Assignment ▸
Exact reproduction, images excluded: write out the records below.

======== Recorded information

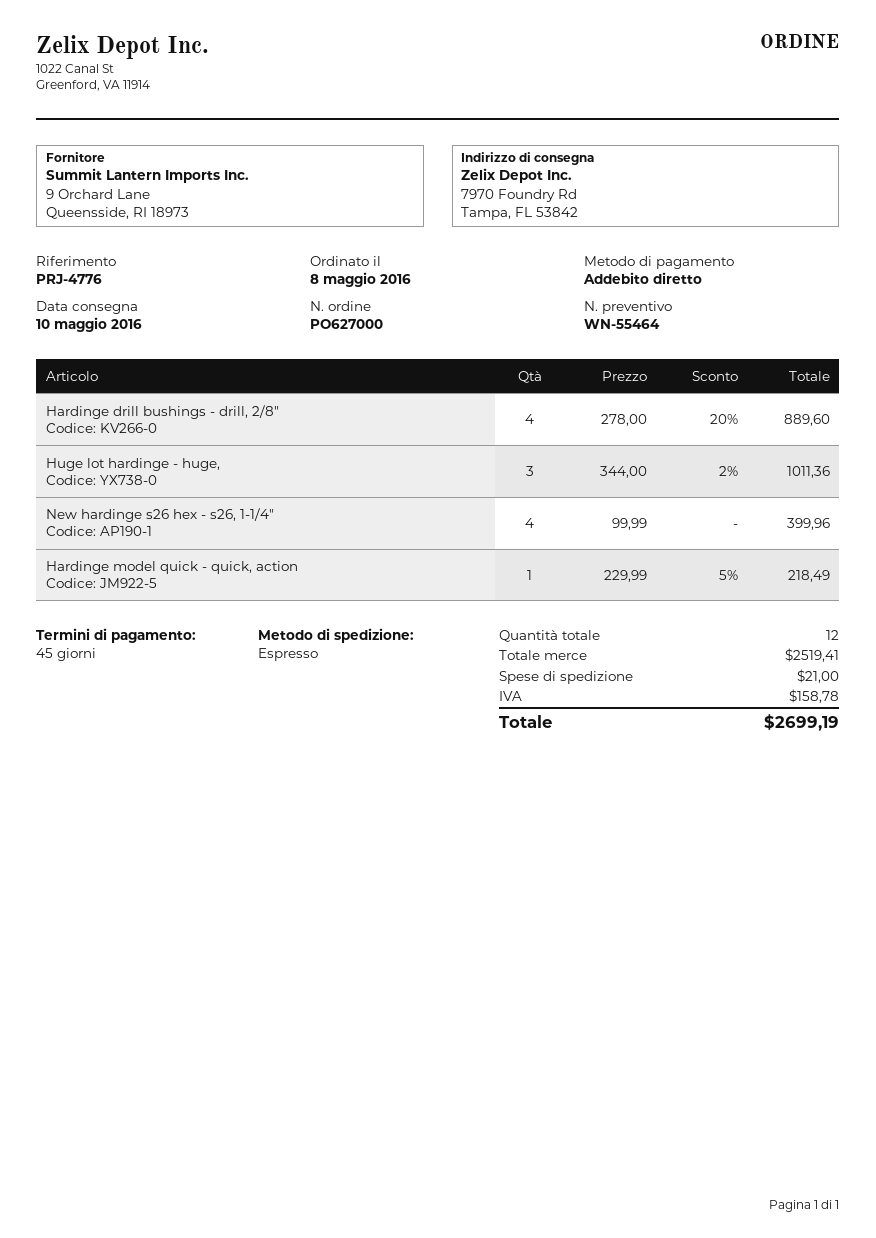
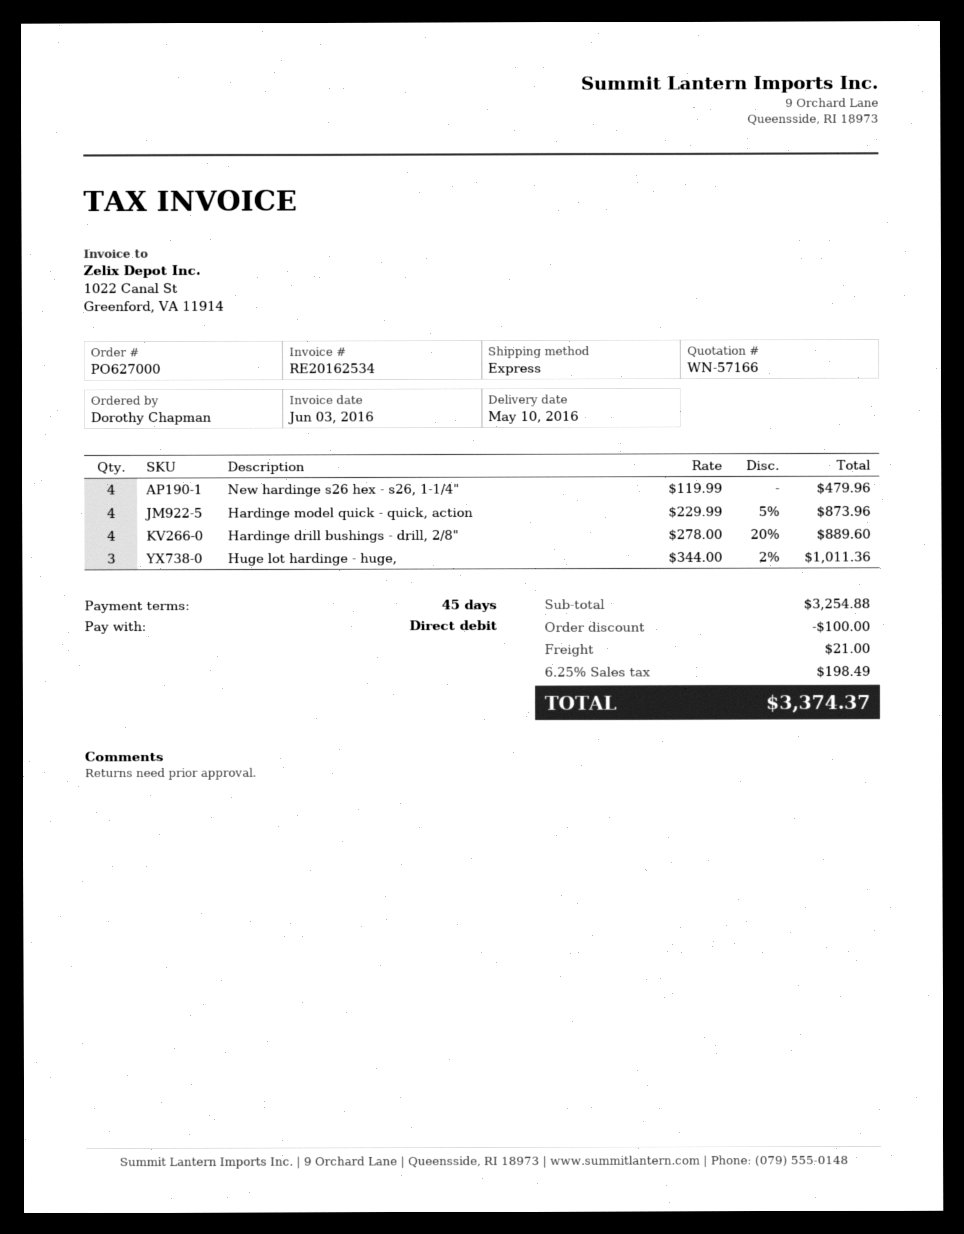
quote number: WN-55464 -> WN-57166
New hardinge s26 hex - s26, 1-1/4": 4 x 99.99 = 399.96 -> 4 x 119.99 = 479.96
Hardinge model quick - quick, action: 1 x 229.99 - 5% = 218.49 -> 4 x 229.99 - 5% = 873.96
subtotal: 2519.41 -> 3254.88
discount: none -> 100.00
tax: 158.78 -> 198.49
total: 2699.19 -> 3374.37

================

Written solution ▸
quote number: WN-55464 -> WN-57166
New hardinge s26 hex - s26, 1-1/4": 4 x 99.99 = 399.96 -> 4 x 119.99 = 479.96
Hardinge model quick - quick, action: 1 x 229.99 - 5% = 218.49 -> 4 x 229.99 - 5% = 873.96
subtotal: 2519.41 -> 3254.88
discount: none -> 100.00
tax: 158.78 -> 198.49
total: 2699.19 -> 3374.37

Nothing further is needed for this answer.